Wherever a line in the records below contains "Click", copy that line.

*** Records provided Section Begins ***

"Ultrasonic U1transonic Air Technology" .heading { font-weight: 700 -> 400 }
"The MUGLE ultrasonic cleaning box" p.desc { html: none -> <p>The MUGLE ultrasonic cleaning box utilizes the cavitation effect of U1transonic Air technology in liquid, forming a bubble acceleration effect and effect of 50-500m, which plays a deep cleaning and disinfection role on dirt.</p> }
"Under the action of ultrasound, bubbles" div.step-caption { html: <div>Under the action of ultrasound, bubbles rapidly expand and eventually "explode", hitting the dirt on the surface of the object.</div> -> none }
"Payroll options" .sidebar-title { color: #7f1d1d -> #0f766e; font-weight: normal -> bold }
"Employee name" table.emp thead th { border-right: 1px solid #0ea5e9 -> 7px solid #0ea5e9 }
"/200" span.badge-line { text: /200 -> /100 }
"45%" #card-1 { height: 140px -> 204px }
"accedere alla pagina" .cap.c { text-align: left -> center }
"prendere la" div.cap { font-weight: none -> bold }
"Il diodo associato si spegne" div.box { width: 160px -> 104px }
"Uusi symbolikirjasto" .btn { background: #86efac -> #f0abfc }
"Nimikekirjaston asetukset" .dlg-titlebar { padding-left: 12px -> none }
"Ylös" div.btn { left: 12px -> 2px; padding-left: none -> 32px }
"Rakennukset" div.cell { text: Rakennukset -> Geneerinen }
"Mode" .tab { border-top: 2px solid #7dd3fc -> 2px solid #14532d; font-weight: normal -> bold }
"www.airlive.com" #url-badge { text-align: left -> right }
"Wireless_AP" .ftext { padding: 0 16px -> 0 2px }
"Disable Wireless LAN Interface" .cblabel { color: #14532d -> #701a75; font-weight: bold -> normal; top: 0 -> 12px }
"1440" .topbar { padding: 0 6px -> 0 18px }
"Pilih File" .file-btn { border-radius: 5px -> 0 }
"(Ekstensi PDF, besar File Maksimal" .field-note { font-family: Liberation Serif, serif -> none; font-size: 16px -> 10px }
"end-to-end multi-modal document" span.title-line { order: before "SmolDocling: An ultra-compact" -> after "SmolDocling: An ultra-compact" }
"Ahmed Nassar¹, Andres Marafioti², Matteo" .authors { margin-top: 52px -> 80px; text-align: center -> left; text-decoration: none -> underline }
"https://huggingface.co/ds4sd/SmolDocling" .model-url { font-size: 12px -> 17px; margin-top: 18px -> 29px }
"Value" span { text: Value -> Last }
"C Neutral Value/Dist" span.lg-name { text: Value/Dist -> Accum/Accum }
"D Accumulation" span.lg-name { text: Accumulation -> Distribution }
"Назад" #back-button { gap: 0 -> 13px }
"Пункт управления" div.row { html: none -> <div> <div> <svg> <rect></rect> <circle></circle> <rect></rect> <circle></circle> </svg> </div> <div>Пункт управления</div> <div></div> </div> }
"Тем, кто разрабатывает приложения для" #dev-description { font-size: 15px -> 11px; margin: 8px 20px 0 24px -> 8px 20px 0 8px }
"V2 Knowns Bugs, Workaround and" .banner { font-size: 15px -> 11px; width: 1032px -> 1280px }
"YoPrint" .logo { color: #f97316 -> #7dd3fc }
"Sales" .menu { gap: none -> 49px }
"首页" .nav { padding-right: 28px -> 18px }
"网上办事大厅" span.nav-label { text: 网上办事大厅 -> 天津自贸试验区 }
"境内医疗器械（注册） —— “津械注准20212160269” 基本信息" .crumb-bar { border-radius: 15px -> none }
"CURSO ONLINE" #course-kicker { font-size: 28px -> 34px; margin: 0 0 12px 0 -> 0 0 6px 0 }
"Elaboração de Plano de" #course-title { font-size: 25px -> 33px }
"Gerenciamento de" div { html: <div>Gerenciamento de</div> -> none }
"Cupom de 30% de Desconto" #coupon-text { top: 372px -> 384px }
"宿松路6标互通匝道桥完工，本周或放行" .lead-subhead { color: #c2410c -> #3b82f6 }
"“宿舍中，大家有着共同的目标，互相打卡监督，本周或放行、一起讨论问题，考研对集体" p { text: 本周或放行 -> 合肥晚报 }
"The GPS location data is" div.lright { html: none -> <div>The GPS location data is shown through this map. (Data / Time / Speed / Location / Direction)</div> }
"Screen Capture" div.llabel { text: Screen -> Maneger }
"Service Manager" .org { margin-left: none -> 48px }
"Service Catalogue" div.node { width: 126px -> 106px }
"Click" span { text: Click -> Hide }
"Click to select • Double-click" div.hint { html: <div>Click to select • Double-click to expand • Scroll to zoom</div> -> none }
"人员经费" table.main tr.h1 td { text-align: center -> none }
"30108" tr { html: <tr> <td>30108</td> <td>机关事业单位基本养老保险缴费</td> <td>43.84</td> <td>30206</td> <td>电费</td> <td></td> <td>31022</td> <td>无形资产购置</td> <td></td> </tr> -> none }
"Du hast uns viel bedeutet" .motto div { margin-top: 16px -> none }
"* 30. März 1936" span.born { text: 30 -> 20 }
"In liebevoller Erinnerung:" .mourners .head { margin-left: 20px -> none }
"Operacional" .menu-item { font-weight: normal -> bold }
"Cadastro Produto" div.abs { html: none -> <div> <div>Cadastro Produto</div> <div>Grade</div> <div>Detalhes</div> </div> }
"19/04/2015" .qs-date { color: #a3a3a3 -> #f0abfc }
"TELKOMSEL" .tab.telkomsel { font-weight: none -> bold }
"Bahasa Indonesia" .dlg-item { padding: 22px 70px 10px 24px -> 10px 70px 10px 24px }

*** Records provided Section Ends ***

• **Task output**
"Click" span { text: Click -> Hide }
"Click to select • Double-click" div.hint { html: <div>Click to select • Double-click to expand • Scroll to zoom</div> -> none }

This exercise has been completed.